YOUR INSTRUCTIONS |
For the entries below, the expected answer is the line with "[240,189,427,206] using RxSwift, which", the line with "[98,666,165,678] [98,696,130,710] Process", and every line between them, exactly as written, and nothing more.
────
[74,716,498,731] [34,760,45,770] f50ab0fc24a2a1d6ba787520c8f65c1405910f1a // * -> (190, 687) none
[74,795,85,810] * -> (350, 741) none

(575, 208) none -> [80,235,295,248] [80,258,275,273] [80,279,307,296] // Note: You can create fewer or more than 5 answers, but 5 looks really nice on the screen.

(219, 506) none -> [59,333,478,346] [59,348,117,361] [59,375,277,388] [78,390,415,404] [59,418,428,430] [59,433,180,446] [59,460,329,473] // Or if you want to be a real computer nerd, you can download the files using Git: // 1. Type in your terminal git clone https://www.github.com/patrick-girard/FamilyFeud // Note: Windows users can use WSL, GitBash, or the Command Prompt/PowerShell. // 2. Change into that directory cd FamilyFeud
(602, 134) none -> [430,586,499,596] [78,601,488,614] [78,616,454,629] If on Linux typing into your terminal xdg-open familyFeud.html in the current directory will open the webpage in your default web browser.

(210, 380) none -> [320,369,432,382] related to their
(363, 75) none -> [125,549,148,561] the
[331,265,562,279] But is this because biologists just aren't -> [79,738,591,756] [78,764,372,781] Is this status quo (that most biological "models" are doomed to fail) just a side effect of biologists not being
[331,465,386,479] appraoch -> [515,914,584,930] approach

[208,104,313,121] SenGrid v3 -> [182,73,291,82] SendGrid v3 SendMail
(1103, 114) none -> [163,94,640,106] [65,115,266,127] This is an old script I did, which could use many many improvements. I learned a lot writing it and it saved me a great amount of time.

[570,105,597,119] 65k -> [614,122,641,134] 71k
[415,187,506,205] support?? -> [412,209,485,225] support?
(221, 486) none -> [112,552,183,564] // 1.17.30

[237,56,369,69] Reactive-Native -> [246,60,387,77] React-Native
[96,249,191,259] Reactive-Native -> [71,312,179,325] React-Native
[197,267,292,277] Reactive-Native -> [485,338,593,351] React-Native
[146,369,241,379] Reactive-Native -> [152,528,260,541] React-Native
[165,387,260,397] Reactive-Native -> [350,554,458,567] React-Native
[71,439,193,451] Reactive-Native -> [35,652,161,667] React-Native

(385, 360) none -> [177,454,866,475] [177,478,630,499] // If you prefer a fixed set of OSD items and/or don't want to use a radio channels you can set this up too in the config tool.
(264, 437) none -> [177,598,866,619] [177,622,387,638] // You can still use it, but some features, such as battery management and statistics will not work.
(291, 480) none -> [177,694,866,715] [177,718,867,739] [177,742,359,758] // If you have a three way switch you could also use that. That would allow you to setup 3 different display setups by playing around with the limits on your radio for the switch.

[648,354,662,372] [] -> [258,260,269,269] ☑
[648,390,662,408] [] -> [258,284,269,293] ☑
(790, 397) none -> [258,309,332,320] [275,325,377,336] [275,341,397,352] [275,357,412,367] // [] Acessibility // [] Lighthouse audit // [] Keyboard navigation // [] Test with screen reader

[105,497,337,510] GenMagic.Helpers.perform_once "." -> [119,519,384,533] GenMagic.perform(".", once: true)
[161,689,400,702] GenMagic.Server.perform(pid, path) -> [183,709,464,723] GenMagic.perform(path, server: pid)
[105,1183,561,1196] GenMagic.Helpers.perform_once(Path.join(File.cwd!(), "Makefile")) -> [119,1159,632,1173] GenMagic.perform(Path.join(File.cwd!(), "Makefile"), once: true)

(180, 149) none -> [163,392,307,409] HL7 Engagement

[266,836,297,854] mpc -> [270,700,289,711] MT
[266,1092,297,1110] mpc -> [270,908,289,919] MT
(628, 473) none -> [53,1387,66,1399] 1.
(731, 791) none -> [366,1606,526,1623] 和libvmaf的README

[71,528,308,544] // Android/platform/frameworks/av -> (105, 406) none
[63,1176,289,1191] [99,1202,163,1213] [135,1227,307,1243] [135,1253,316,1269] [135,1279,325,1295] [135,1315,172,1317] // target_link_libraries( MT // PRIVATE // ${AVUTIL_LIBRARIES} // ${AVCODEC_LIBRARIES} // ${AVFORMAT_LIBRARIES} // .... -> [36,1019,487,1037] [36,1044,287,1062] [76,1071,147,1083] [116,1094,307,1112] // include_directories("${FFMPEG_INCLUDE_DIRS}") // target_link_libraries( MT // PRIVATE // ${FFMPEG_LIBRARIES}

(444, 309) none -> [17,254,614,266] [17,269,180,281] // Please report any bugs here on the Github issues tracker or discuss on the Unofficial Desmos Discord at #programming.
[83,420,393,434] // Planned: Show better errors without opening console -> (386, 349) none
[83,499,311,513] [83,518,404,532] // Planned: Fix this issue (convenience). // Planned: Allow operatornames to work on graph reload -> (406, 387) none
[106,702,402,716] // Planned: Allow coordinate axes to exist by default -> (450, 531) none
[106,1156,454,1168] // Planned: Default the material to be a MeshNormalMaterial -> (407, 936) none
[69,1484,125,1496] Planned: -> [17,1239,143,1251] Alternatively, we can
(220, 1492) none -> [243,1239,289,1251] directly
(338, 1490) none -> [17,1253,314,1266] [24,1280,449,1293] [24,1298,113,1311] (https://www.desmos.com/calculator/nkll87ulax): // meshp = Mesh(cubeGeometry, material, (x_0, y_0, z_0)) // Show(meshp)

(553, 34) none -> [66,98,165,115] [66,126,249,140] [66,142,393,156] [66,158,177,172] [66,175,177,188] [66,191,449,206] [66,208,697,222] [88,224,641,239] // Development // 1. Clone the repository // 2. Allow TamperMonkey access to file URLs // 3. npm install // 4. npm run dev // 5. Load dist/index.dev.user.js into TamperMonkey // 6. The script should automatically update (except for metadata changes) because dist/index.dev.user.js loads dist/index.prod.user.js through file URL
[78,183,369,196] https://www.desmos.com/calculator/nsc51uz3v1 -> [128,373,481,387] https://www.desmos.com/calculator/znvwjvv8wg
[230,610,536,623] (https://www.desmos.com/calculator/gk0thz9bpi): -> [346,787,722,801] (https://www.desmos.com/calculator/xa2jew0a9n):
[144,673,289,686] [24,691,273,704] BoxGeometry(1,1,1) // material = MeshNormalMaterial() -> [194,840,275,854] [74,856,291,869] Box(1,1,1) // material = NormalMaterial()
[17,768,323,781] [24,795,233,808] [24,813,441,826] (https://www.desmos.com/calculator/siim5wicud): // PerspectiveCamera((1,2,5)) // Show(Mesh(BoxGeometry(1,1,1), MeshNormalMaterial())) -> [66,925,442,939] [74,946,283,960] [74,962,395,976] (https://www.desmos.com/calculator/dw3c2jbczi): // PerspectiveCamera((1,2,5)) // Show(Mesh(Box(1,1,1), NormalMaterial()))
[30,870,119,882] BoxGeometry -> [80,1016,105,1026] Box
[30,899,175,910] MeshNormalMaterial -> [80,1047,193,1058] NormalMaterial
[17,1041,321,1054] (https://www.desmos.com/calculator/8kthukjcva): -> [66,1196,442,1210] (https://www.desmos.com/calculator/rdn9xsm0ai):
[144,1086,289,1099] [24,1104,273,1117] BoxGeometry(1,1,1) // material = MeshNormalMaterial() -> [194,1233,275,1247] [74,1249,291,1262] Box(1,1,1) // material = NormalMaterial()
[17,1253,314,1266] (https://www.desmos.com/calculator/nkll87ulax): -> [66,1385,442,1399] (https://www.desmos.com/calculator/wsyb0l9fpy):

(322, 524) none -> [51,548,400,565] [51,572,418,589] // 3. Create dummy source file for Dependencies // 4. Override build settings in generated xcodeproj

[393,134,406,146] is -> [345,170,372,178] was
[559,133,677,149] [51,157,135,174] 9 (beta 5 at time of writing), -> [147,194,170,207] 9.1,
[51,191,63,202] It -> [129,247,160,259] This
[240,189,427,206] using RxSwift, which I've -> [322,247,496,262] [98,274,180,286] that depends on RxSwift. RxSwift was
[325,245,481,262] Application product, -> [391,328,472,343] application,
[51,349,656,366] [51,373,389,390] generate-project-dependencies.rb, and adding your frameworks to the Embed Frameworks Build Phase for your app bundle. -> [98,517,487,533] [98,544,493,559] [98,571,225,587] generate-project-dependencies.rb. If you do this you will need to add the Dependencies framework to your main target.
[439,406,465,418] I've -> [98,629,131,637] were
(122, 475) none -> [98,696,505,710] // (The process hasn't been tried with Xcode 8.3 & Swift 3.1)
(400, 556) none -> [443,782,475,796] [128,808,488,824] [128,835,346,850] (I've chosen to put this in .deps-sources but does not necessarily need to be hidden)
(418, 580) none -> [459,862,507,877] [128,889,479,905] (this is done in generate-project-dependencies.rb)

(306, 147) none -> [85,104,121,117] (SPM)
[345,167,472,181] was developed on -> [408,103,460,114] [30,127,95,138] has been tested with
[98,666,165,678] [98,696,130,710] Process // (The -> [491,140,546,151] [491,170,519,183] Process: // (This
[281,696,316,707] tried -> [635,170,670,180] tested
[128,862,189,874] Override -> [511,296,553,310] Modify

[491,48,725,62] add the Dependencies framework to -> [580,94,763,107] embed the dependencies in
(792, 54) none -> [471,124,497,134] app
────
RESULT OF THE EXERCISE |
[240,189,427,206] using RxSwift, which I've -> [322,247,496,262] [98,274,180,286] that depends on RxSwift. RxSwift was
[325,245,481,262] Application product, -> [391,328,472,343] application,
[51,349,656,366] [51,373,389,390] generate-project-dependencies.rb, and adding your frameworks to the Embed Frameworks Build Phase for your app bundle. -> [98,517,487,533] [98,544,493,559] [98,571,225,587] generate-project-dependencies.rb. If you do this you will need to add the Dependencies framework to your main target.
[439,406,465,418] I've -> [98,629,131,637] were
(122, 475) none -> [98,696,505,710] // (The process hasn't been tried with Xcode 8.3 & Swift 3.1)
(400, 556) none -> [443,782,475,796] [128,808,488,824] [128,835,346,850] (I've chosen to put this in .deps-sources but does not necessarily need to be hidden)
(418, 580) none -> [459,862,507,877] [128,889,479,905] (this is done in generate-project-dependencies.rb)

(306, 147) none -> [85,104,121,117] (SPM)
[345,167,472,181] was developed on -> [408,103,460,114] [30,127,95,138] has been tested with
[98,666,165,678] [98,696,130,710] Process // (The -> [491,140,546,151] [491,170,519,183] Process: // (This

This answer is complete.